The open standard PDF, created by Adobe Systems Inc., has become a widely used format for distributing documents on the Internet because it preserves their original look and makes it harder to copy and edit them. Now a modified version, called PDF-Archive (PDF/A), is viewed as one of two leading data-format candidates for preserving future access to electronic records and documents, according to a panel of federal records managers who spoke March 9 at the Association for Information and Image Management Expo, a trade show for the content and document management industry. Panelists said PDF/A gives archivists more control over how a document is stored than is possible with the regular PDF format.
The other contender as a viable format for electronic data archiving, the panelists said, is the Extensible Markup Language format, XML.
Both formats have their strengths and weaknesses for electronic data archiving. But the PDF/A is especially promising for documents that must be preserved for litigation and case law because it preserves the visual appearance of the formatted document, said panel member Stephen Levenson, the judiciary records officer for the Administrative Office of the U.S. Courts.
For records of legal proceedings, the position of paragraphs and footnotes by reference to the page number on which they appear in a printed document is crucial for understanding because attorneys rely on positional reference when they present their arguments, Levenson said.

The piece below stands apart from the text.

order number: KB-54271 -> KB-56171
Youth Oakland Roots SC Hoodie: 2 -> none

The PDF/A format derives from Adobe's PDF version 1.4 specification, to which the company has relinquished all proprietary rights in perpetuity. "That's a big step for that company to make this sort of commitment," Levenson said.

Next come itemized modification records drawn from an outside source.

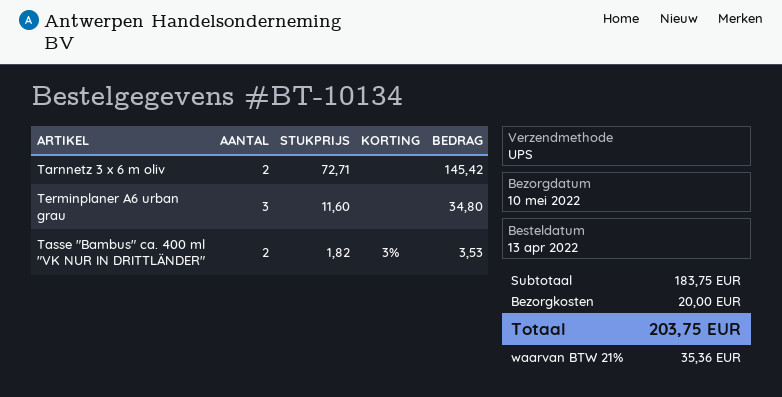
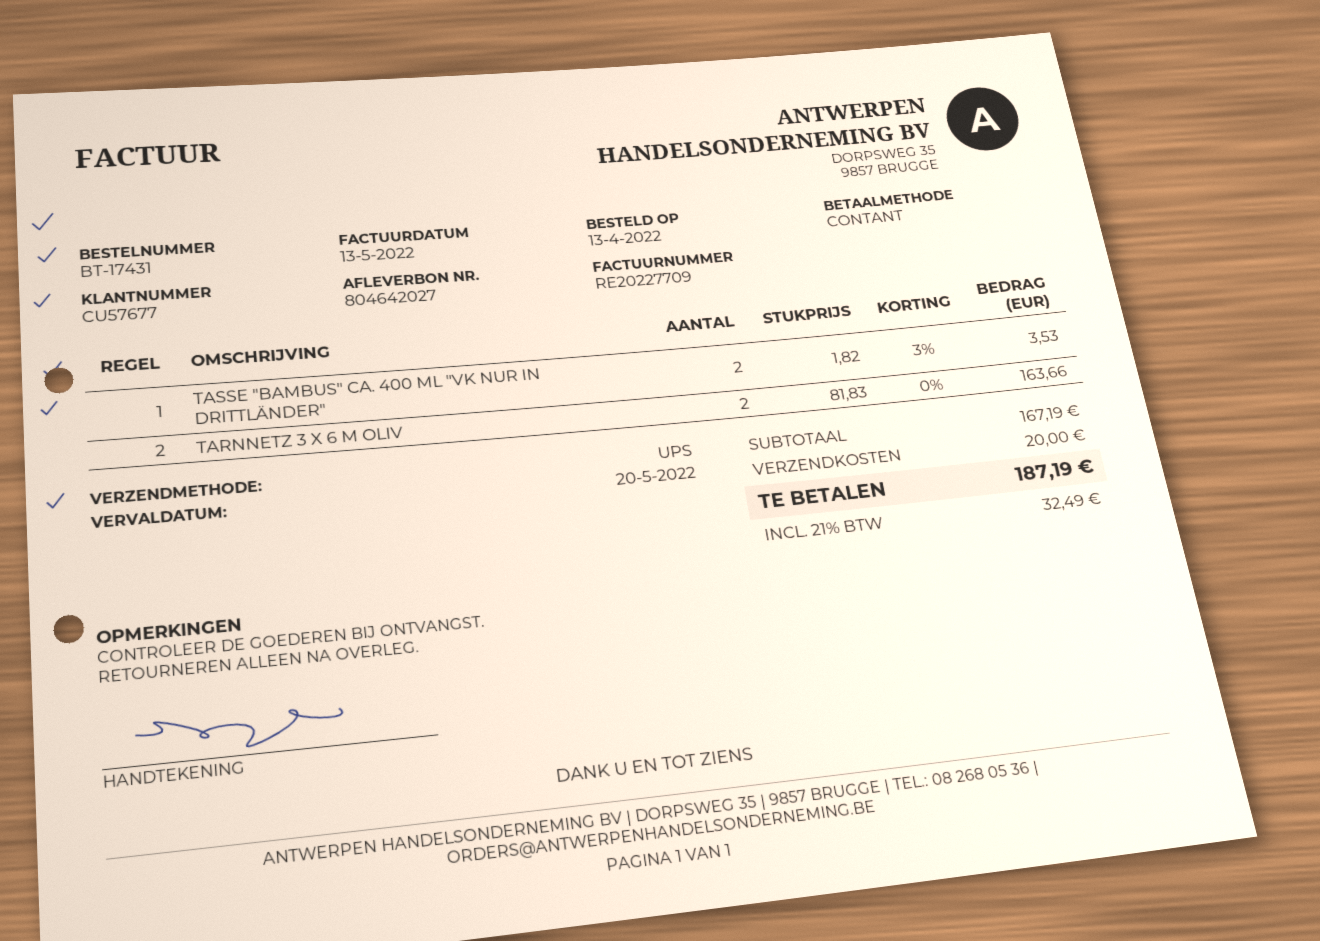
order number: BT-10134 -> BT-17431
Tarnnetz 3 x 6 m oliv: 2 x 72.71 = 145.42 -> 2 x 81.83 = 163.66
Terminplaner A6 urban grau: 3 x 11.60 = 34.80 -> none
subtotal: 183.75 -> 167.19
tax: 21% = 35.36 -> 21% = 32.49
total: 203.75 -> 187.19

The PDF-Archive Committee, which Levenson heads, has avoided tackling the separate problem of long-term media storage. "Issues as to where we're going to store this stuff are unsettled at this point, although there are some very good groups that are starting to deal with that," he said.
The proposed PDF/A standard specifies what can and cannot be stored in the PDF/A file, by excluding proprietary encryption schemes and embedded files such as executable scripts. "We don't want embedded files that can do mischief inside our records collection," Levenson said.

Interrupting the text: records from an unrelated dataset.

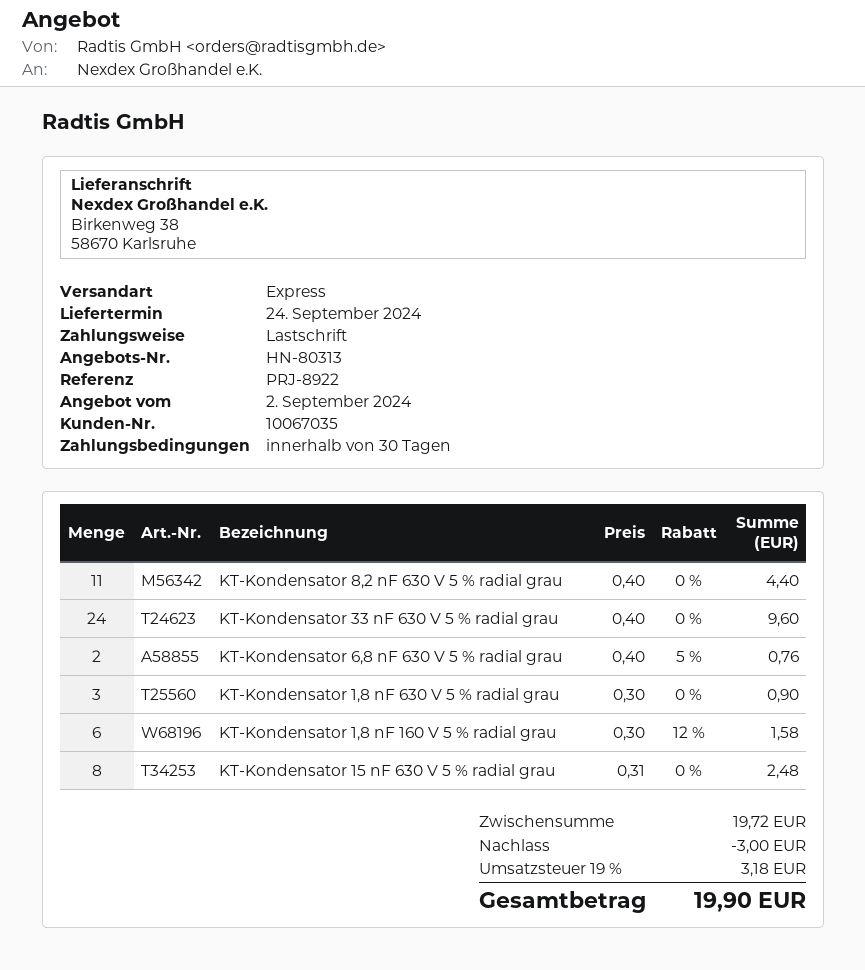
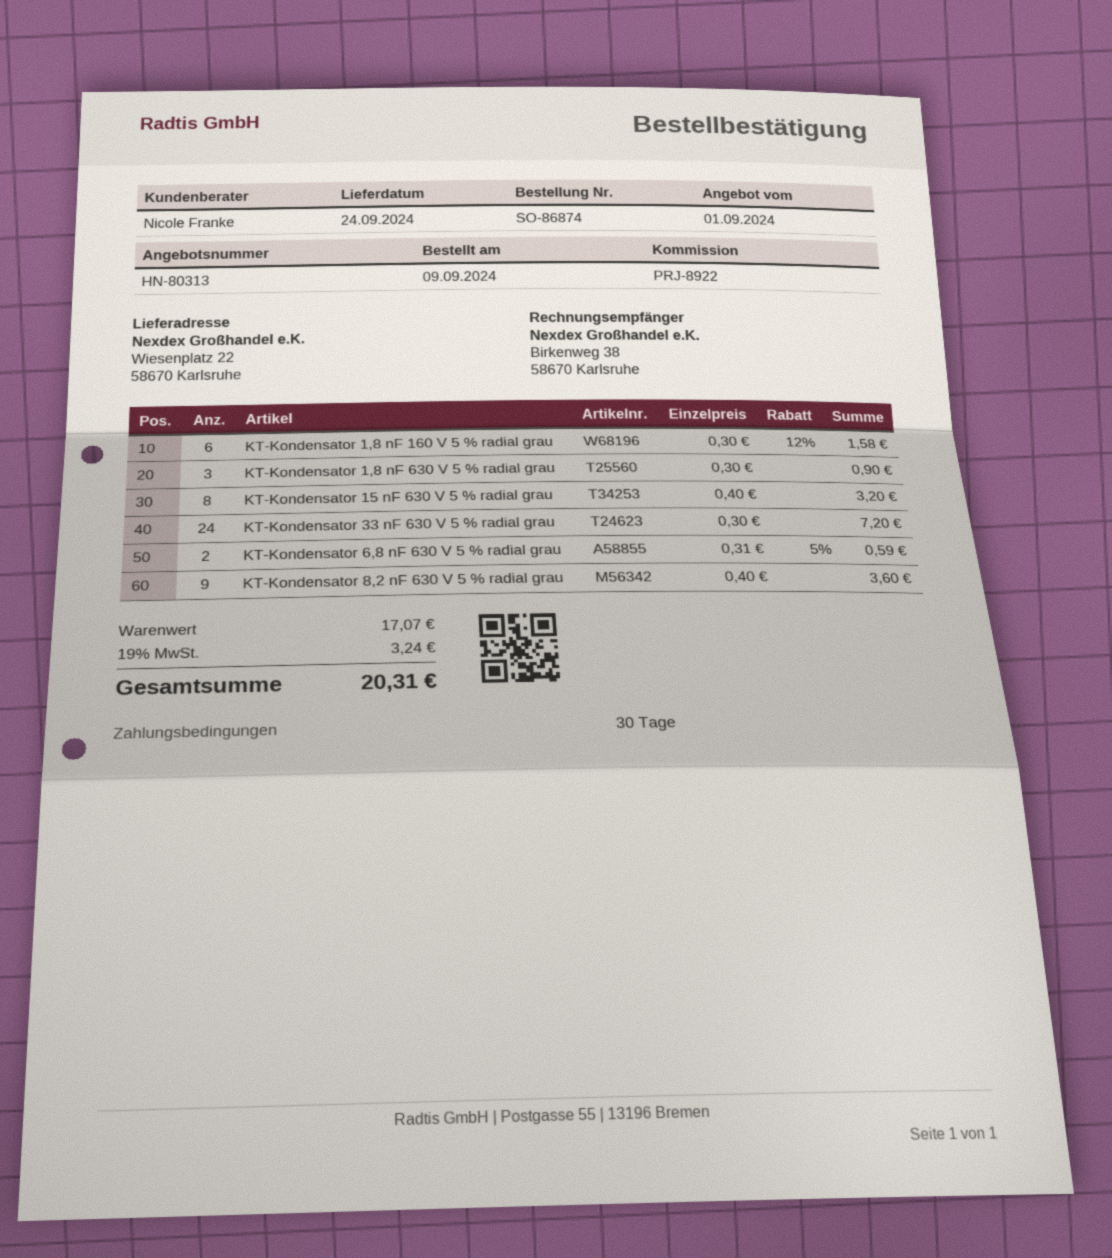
quote date: 2024-09-02 -> 2024-09-01
ship to: Birkenweg 38, 58670 Karlsruhe -> Wiesenplatz 22, 58670 Karlsruhe
KT-Kondensator 8,2 nF 630 V 5 % radial grau: 11 x 0.40 = 4.40 -> 9 x 0.40 = 3.60
KT-Kondensator 33 nF 630 V 5 % radial grau: 24 x 0.40 = 9.60 -> 24 x 0.30 = 7.20
KT-Kondensator 6,8 nF 630 V 5 % radial grau: 2 x 0.40 - 5% = 0.76 -> 2 x 0.31 - 5% = 0.59
KT-Kondensator 15 nF 630 V 5 % radial grau: 8 x 0.31 = 2.48 -> 8 x 0.40 = 3.20
subtotal: 19.72 -> 17.07
discount: 3.00 -> none
tax: 19% = 3.18 -> 19% = 3.24
total: 19.90 -> 20.31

Levenson's committee is hopeful that PDF/A will become a widely accepted standard that the industry would use in building software tools for archiving documents. Users could, for example, have a choice between saving a file as a PDF or as a PDF/A document, Levenson said. If they selected PDF/A, the software would then examine the file for elements that would need to be removed.
Levenson said it would be too much to expect users to go through all the steps necessary for archiving a PDF file. "This will essentially be an automated process," he said, "either submitted in batch for large-volume translations, or it will be interactive for the individuals who are composing content at the desktop."